Kang IFN-β PBMC: MOFA-FLEX from R to MOFA2
Maximilian Nuber
2026-03-09
kang-analysis.RmdOverview
This vignette demonstrates an end-to-end MOFA-FLEX workflow entirely in R:
-
Load the Kang et al. (2018) PBMC IFN-β stimulation
dataset from
muscData. - Preprocess with standard Bioconductor tools (scran / scuttle).
-
Bridge the resulting
SingleCellExperiment— a subclass ofSummarizedExperiment— into a PythonAnnDataviasce_to_reticulate_anndata(), using matrix-type-aware dispatch that converts the assay matrix to a NumPy array or a SciPy sparse matrix and applies zero-copy where possible. -
Train a MOFA-FLEX model with
fit_mofaflex(), saving the model to an HDF5 file compatible with MOFA2. - Load the saved model in the MOFA2 R package for downstream analysis.
Required packages
# Bioconductor
library(muscData) # BiocManager::install("muscData")
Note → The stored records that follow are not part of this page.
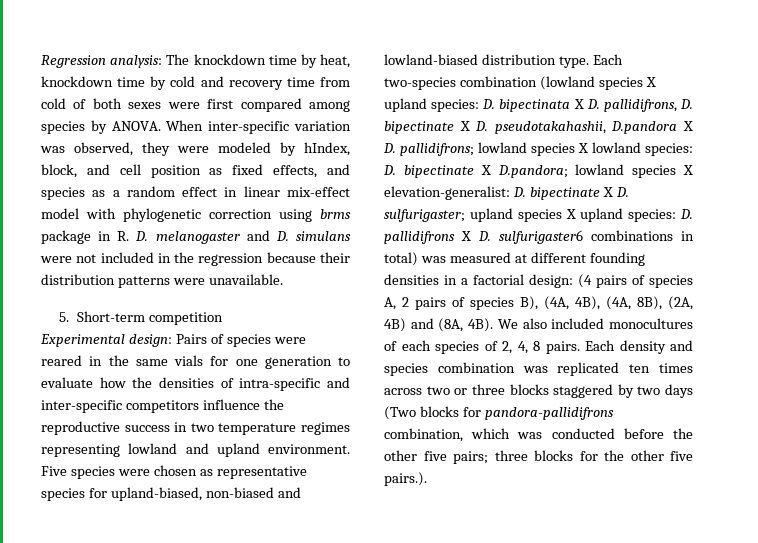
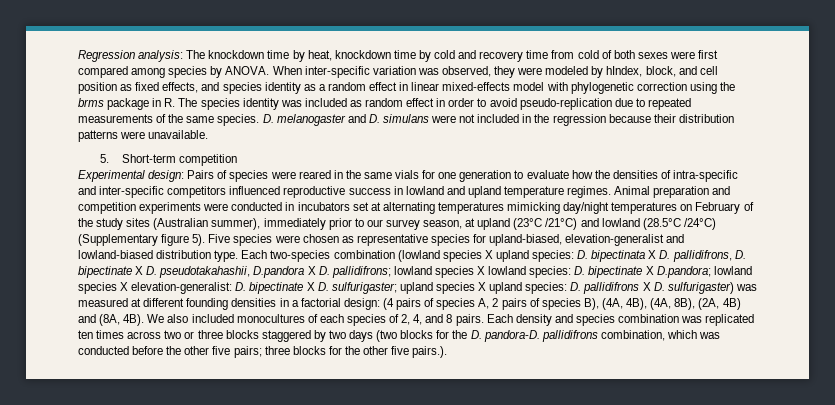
- When inter-specific variation was observed, they were modeled by hIndex, block, and cell position as fixed effects, and species as a random effect in linear mix-effect model with phylogenetic correction using brms package in R. D. melanogaster and D. simulans were not included in the regression because their distribution patterns were unavailable.
+ When inter-specific variation was observed, they were modeled by hIndex, block, and cell position as fixed effects, and species identity as a random effect in linear mixed-effects model with phylogenetic correction using the brms package in R. The species identity was included as random effect in order to avoid pseudo-replication due to repeated measurements of the same species. D. melanogaster and D. simulans were not included in the regression because their distribution patterns were unavailable.
- Experimental design: Pairs of species were reared in the same vials for one generation to evaluate how the densities of intra-specific and inter-specific competitors influence the reproductive success in two temperature regimes representing lowland and upland environment.
+ Experimental design: Pairs of species were reared in the same vials for one generation to evaluate how the densities of intra-specific and inter-specific competitors influenced reproductive success in lowland and upland temperature regimes. Animal preparation and competition experiments were conducted in incubators set at alternating temperatures mimicking day/night temperatures on February of the study sites (Australian summer), immediately prior to our survey season, at upland (23°C /21°C) and lowland (28.5°C /24°C) (Supplementary figure 5).
- Five species were chosen as representative species for upland-biased, non-biased and lowland-biased distribution type.
+ Five species were chosen as representative species for upland-biased, elevation-generalist and lowland-biased distribution type.
- D. pallidifrons X D. sulfurigaster6 combinations in total) was measured at different founding densities in a factorial design:
+ D. pallidifrons X D. sulfurigaster) was measured at different founding densities in a factorial design:
- We also included monocultures of each species of 2, 4, 8 pairs.
+ We also included monocultures of each species of 2, 4, and 8 pairs.
- Each density and species combination was replicated ten times across two or three blocks staggered by two days (Two blocks for pandora-pallidifrons combination, which was conducted before the other five pairs; three blocks for the other five pairs.).
+ Each density and species combination was replicated ten times across two or three blocks staggered by two days (two blocks for the D. pandora-D. pallidifrons combination, which was conducted before the other five pairs; three blocks for the other five pairs.).

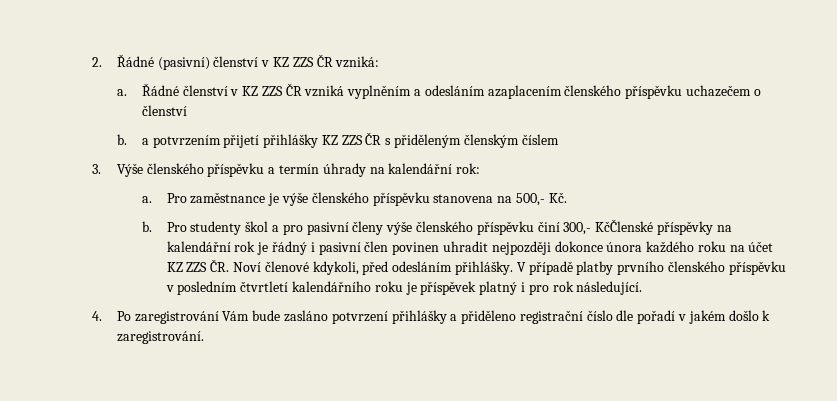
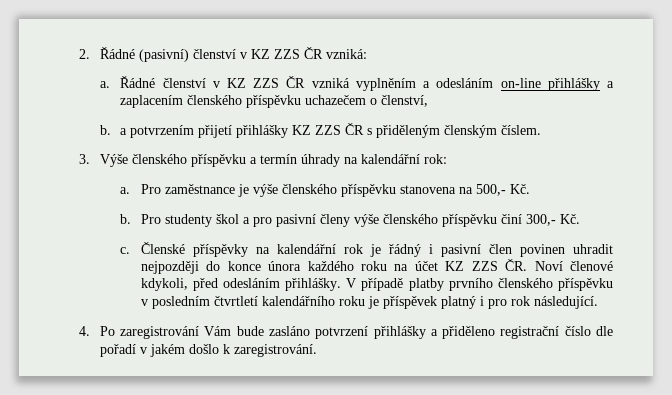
- Řádné členství v KZ ZZS ČR vzniká vyplněním a odesláním azaplacením členského příspěvku uchazečem o členství
+ Řádné členství v KZ ZZS ČR vzniká vyplněním a odesláním on-line přihlášky a zaplacením členského příspěvku uchazečem o členství,
- b. a potvrzením přijetí přihlášky KZ ZZS ČR s přiděleným členským číslem
+ b. a potvrzením přijetí přihlášky KZ ZZS ČR s přiděleným členským číslem.
- Pro studenty škol a pro pasivní členy výše členského příspěvku činí 300,- KčČlenské příspěvky na kalendářní rok je řádný i pasivní člen povinen uhradit nejpozději dokonce února každého roku na účet KZ ZZS ČR. Noví členové kdykoli, před odesláním přihlášky.
+ Pro studenty škol a pro pasivní členy výše členského příspěvku činí 300,- Kč.
+ c. Členské příspěvky na kalendářní rok je řádný i pasivní člen povinen uhradit nejpozději do konce února každého roku na účet KZ ZZS ČR. Noví členové kdykoli, před odesláním přihlášky.

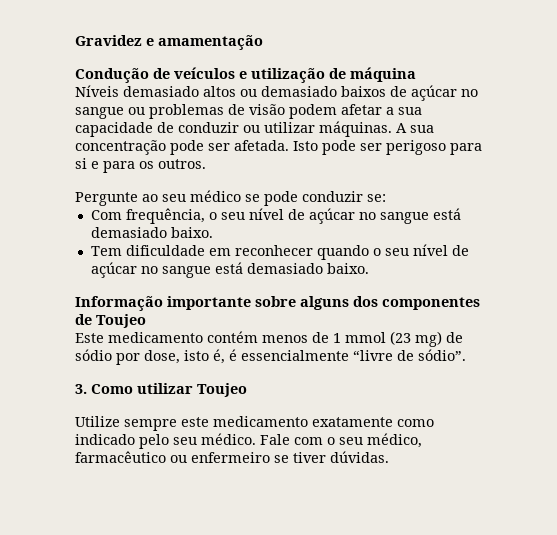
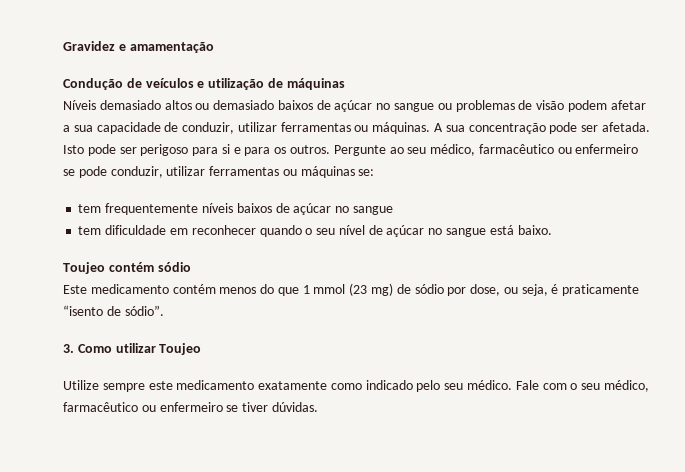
- Condução de veículos e utilização de máquina
+ Condução de veículos e utilização de máquinas
- Níveis demasiado altos ou demasiado baixos de açúcar no sangue ou problemas de visão podem afetar a sua capacidade de conduzir ou utilizar máquinas.
+ Níveis demasiado altos ou demasiado baixos de açúcar no sangue ou problemas de visão podem afetar a sua capacidade de conduzir, utilizar ferramentas ou máquinas.
- Isto pode ser perigoso para si e para os outros.
- Pergunte ao seu médico se pode conduzir se:
- Com frequência, o seu nível de açúcar no sangue está demasiado baixo.
- Tem dificuldade em reconhecer quando o seu nível de açúcar no sangue está demasiado baixo.
- Informação importante sobre alguns dos componentes de Toujeo
+ Isto pode ser perigoso para si e para os outros. Pergunte ao seu médico, farmacêutico ou enfermeiro se pode conduzir, utilizar ferramentas ou máquinas se:
+ tem frequentemente níveis baixos de açúcar no sangue
+ tem dificuldade em reconhecer quando o seu nível de açúcar no sangue está baixo.
+ Toujeo contém sódio
- Este medicamento contém menos de 1 mmol (23 mg) de sódio por dose, isto é, é essencialmente “livre de sódio”.
+ Este medicamento contém menos do que 1 mmol (23 mg) de sódio por dose, ou seja, é praticamente “isento de sódio”.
library(scuttle) # BiocManager::install("scuttle")
library(scran) # BiocManager::install("scran")
library(SingleCellExperiment)
# MofaflexR (this package)
library(MofaflexR)
# Downstream — MOFA2
library(MOFA2) # BiocManager::install("MOFA2")Load data
muscData::Kang18_8vs8() provides 29,065 PBMCs from eight
donors, each split into a control and an IFN-β–stimulated condition (8 ×
2 = 16 samples).
sce_full <- Kang18_8vs8()
#> see ?muscData and browseVignettes('muscData') for documentation
#> loading from cache
sce_full
#> class: SingleCellExperiment
#> dim: 35635 29065
#> metadata(0):
#> assays(1): counts
#> rownames(35635): MIR1302-10 FAM138A ... MT-ND6 MT-CYB
#> rowData names(2): ENSEMBL SYMBOL
#> colnames(29065): AAACATACAATGCC-1 AAACATACATTTCC-1 ... TTTGCATGGTTTGG-1
#> TTTGCATGTCTTAC-1
#> colData names(5): ind stim cluster cell multiplets
#> reducedDimNames(1): TSNE
#> mainExpName: NULL
#> altExpNames(0):# class: SingleCellExperiment
# dim: 35,635 genes × 29,065 cells
# colData names: ind, stim, cluster, cell, multiplets
Preprocess
Quality-control filtering
Remove multiplets and low-quality cells before normalisation.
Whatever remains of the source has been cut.